Улочки, сползавшие к главной площади, были пустыми. Лишь изредка ветер, гулявший между домов, гонял по мостовым сухие листья и забивал в щели между плитами принесенный человеческими ногами песок. Зато вдалеке, за белым лабиринтом зданий, гудели голоса. К ним, огибая деревянные бочки, узкие скамейки и кадки с растениями, и понеслась Асин. Солнце то ярко вспыхивало, показываясь из-за стен, то вновь пропадало, пока наконец не разлилось над площадью, на мгновение сделав ее ослепительно белой.
Встав на самом верху длинной лестницы, Асин прищурилась, приложила ладонь козырьком ко лбу и всмотрелась в копошащуюся внизу толпу. Знакомых лиц было немало – все стеклись на площадь, чтобы стать частью праздника. Даже Вандар по такому случаю закрыл свою забегаловку – и теперь ходил от палатки к палатке, что-то выбирая. Товары с прилавков улетали маленькими озорными пташками.
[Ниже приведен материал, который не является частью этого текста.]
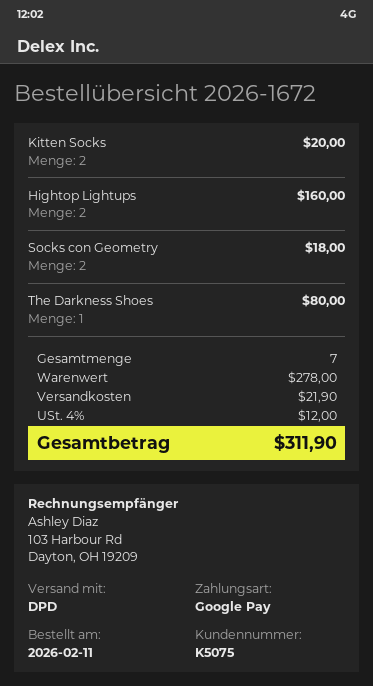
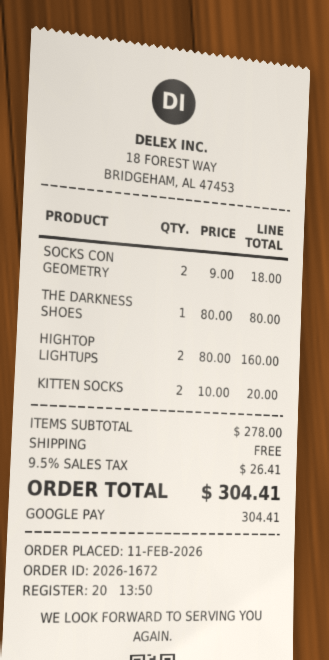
shipping: 21.90 -> 0.00
tax: 4% = 12.00 -> 9.5% = 26.41
total: 311.90 -> 304.41

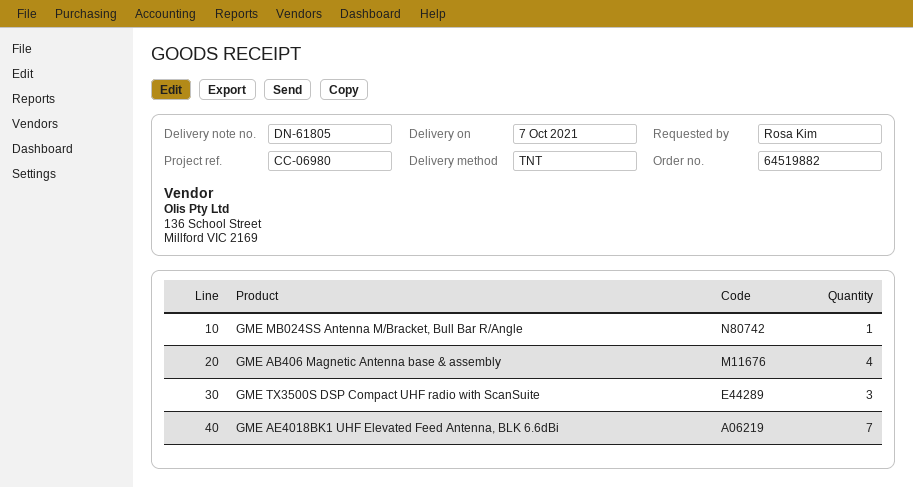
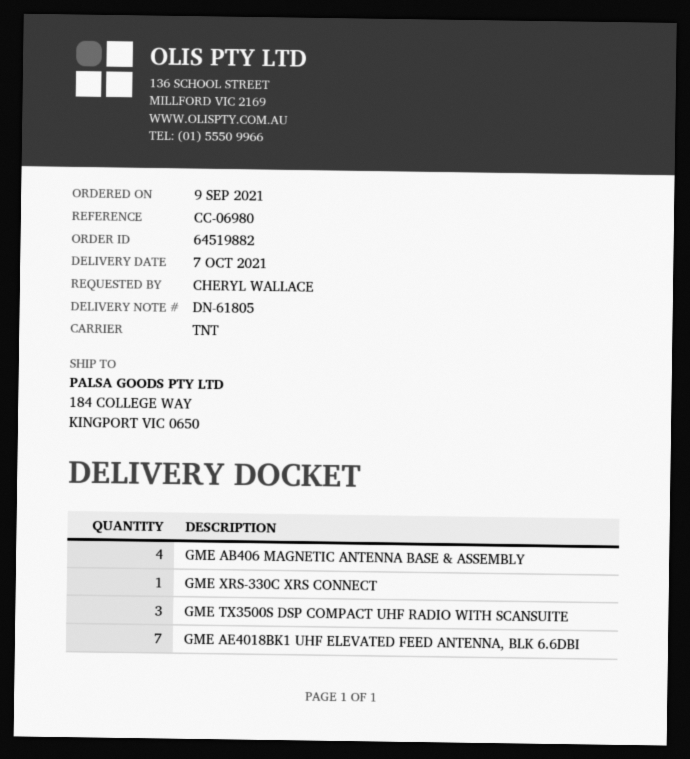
ordered by: Rosa Kim -> CHERYL WALLACE
GME MB024SS Antenna M/Bracket, Bull Bar R/Angle: 1 -> none
GME XRS-330C XRS CONNECT: none -> 1

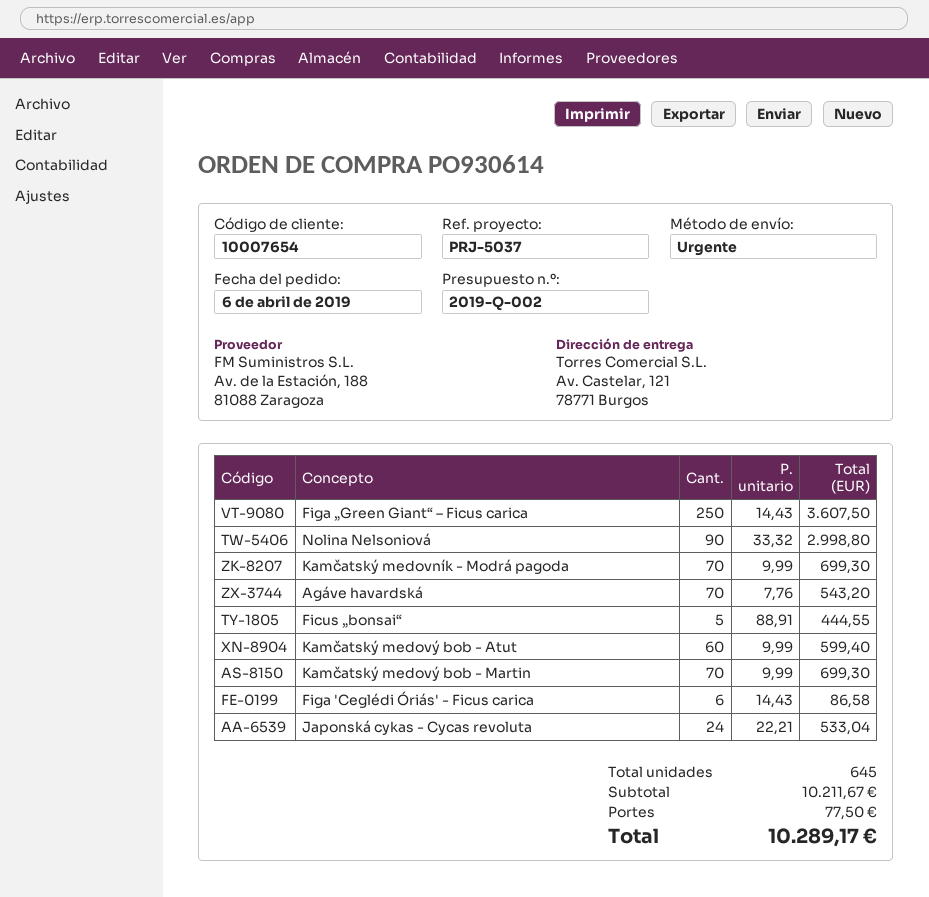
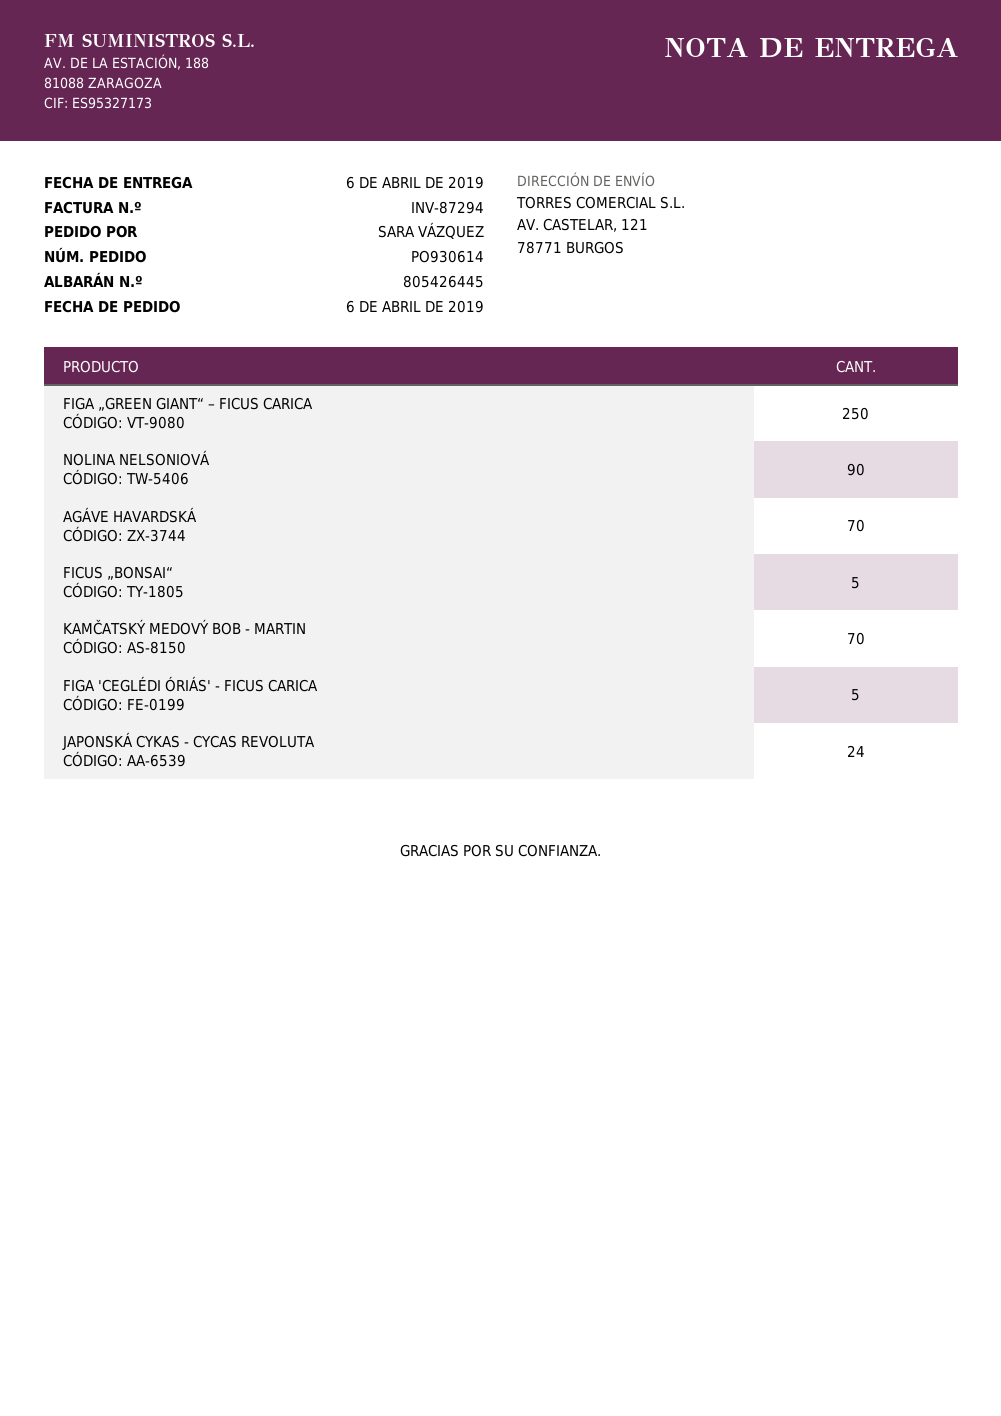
Kamčatský medovník - Modrá pagoda: 70 -> none
Kamčatský medový bob - Atut: 60 -> none
Figa 'Ceglédi Óriás' - Ficus carica: 6 -> 5

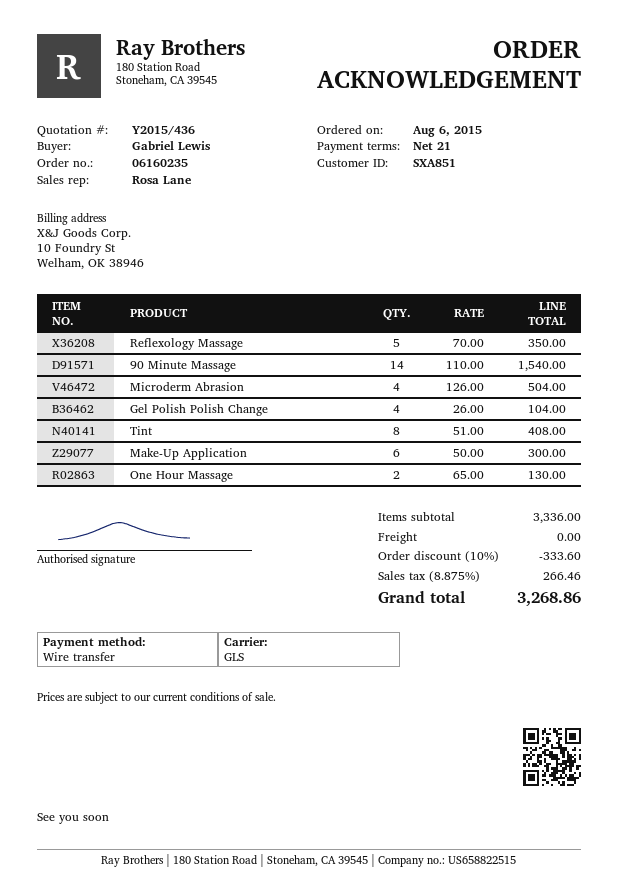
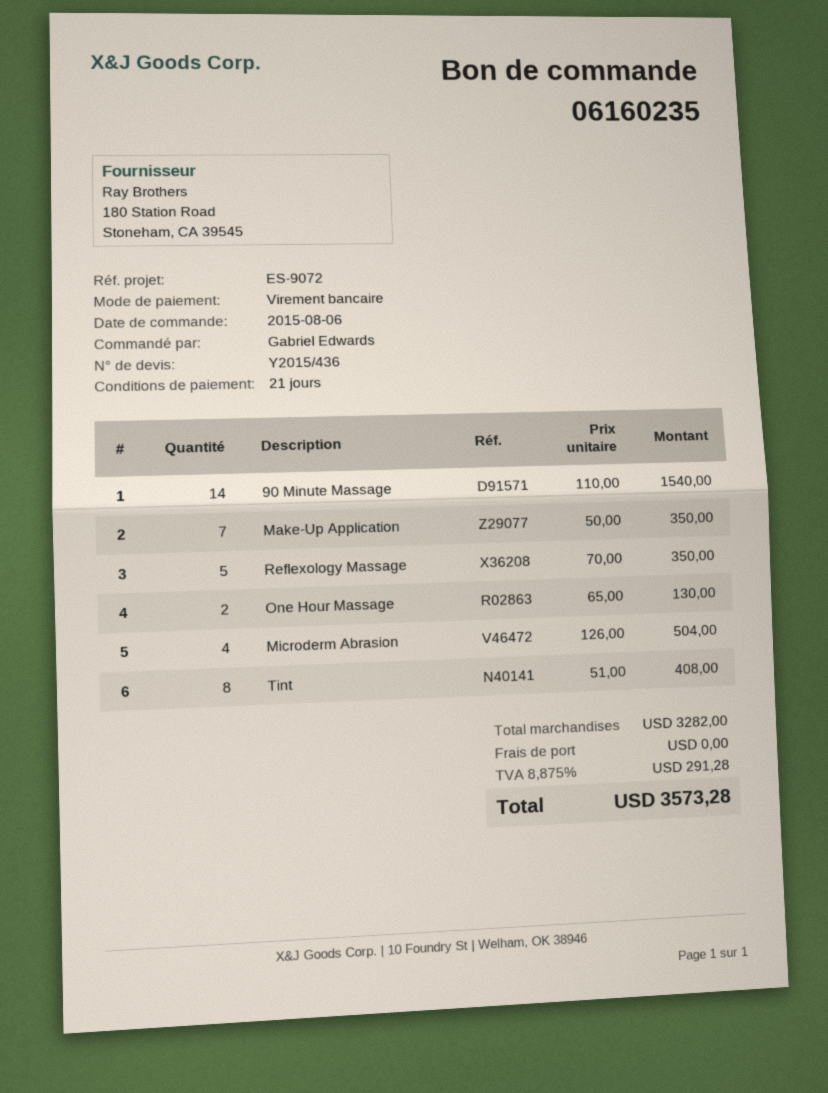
ordered by: Gabriel Lewis -> Gabriel Edwards
Gel Polish Polish Change: 4 x 26.00 = 104.00 -> none
Make-Up Application: 6 x 50.00 = 300.00 -> 7 x 50.00 = 350.00
subtotal: 3336.00 -> 3282.00
discount: 10% = 333.60 -> none
tax: 8.875% = 266.46 -> 8.875% = 291.28
total: 3268.86 -> 3573.28

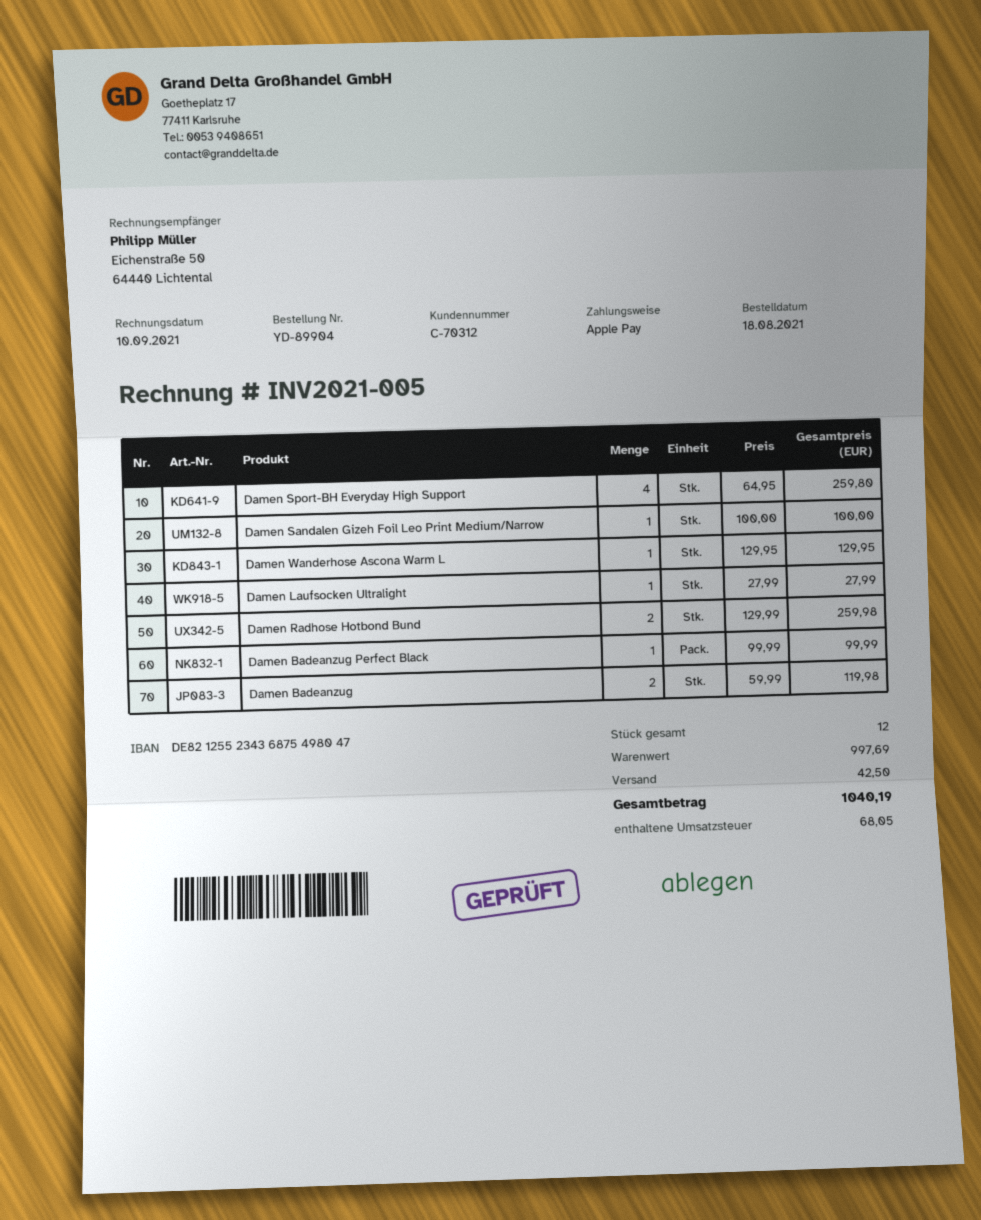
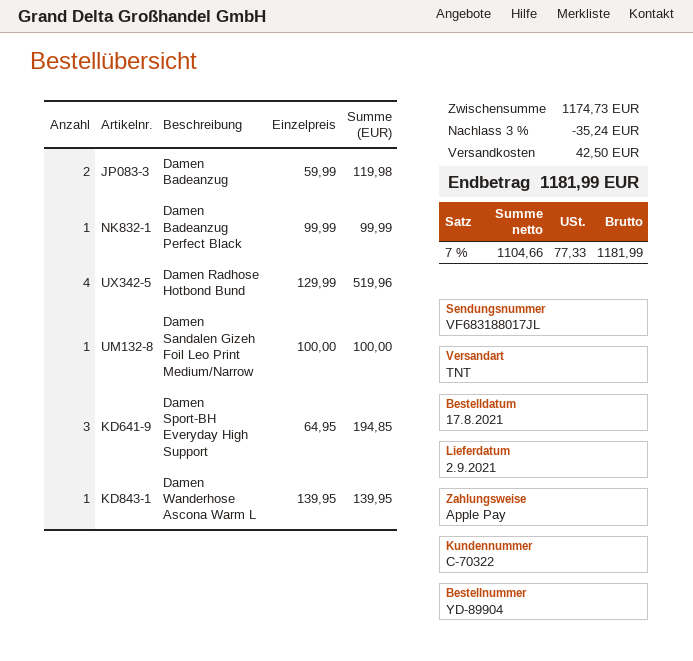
order date: 2021-08-18 -> 2021-08-17
customer number: C-70312 -> C-70322
Damen Sport-BH Everyday High Support: 4 x 64.95 = 259.80 -> 3 x 64.95 = 194.85
Damen Wanderhose Ascona Warm L: 1 x 129.95 = 129.95 -> 1 x 139.95 = 139.95
Damen Laufsocken Ultralight: 1 x 27.99 = 27.99 -> none
Damen Radhose Hotbond Bund: 2 x 129.99 = 259.98 -> 4 x 129.99 = 519.96
subtotal: 997.69 -> 1174.73
discount: none -> 3% = 35.24
tax: 68.05 -> 77.33
total: 1040.19 -> 1181.99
Асин прекрасно знала: в такие дни, совершенно особенные, торговцы достают самые что ни на есть диковинные вещицы – а те уж наверняка найдут себе место в домах и сердцах покупателей. Гости с островов-братьев охотно хватали безделушки, припрятанные специально для тех, кто мог щедро за них заплатить. Уж точно щедрее жителей Первого.
Ветер донес до Асин ароматы выпечки. Голодный желудок тут же негодующе заворчал, но она лишь накрыла его ладонью и вновь осмотрелась. Кораблей, чужих, нездешних, у пристани стояло три. Двухмачтовое судно с песочного цвета парусами – гость с Младшего Брата. Ослепительно белая шхуна – кажется, они делились по типам, но названия эти давно затерялись в недрах памяти – прямиком с Белого. И грузный «Небокрушитель», собственность Железного Города, выделявшийся на фоне остальных мрачной тенью – он прилетел, видимо, совсем недавно. Не хватало лишь представителя Каменного Великана, а значит, Совет еще не собрался. И у Асин точно осталось время отыскать – хотя бы попытаться – Вальдекриза. Если того, конечно, отпустили с корабля и не повели следом за собой вглубь училища.
Кто же он Железному Городу? Друг, союзник или заложник?
Асин закусила губу. Надежда внутри крошилась, рассыпалась, оставляя голый вопрос: почему она решила, что Вальдекриза возьмут с собой? Опасения отца вдруг показались ненапрасными. Вот только она уже наговорила ему лишнего, усомнившись в его добрых намерениях. И не знала теперь, как извиниться и не чувствовать себя при этом отвратительно. Но все деньги остались дома, а за одно лишь милое личико никто не продаст ей ни хлеба, ни сыра, ни даже глиняную свистульку – задобрить папу подарком. Из ценного при Асин была лишь сережка, но с ней она не расстанется. Уж лучше займет у кого знакомого монетку – у того же Вандара, например.
В тот самый момент, когда Асин собралась уже сбежать вниз, нырнуть в бурный человеческий поток, на горизонте показался будто вырезанный из бумаги силуэт корабля. Люди, как зачарованные, потянулись к пристани, к самому обрыву, под которым отражал небо тянущийся до горизонта спокойный океан. Немногие остались у палаток. И среди узнаваемых человеческих фигурок, таких крошечных с верхней ступени лестницы, Асин вдруг заметила его. Нет-нет, она совершенно точно не могла ошибиться. Эти наспех собранные в хвост медные волосы, эти вытянутые серьги, это зацелованное солнцем лицо. Вальдекриз стоял, откусывая от жареного сыра, и плечи его сотрясались от смеха.
На мгновение показалось даже, что ничего не изменилось. И прошло не шестьдесят дней вовсе, а один – бесконечно долгий, вытягивающий нервы, выжимающий досуха. Асин выдохнула, подхватила подол платья и бросилась вниз. И виделось ей, будто она летит – без крыльев, оставляя позади неприятные мысли, которые, пускай и пытались, не могли догнать.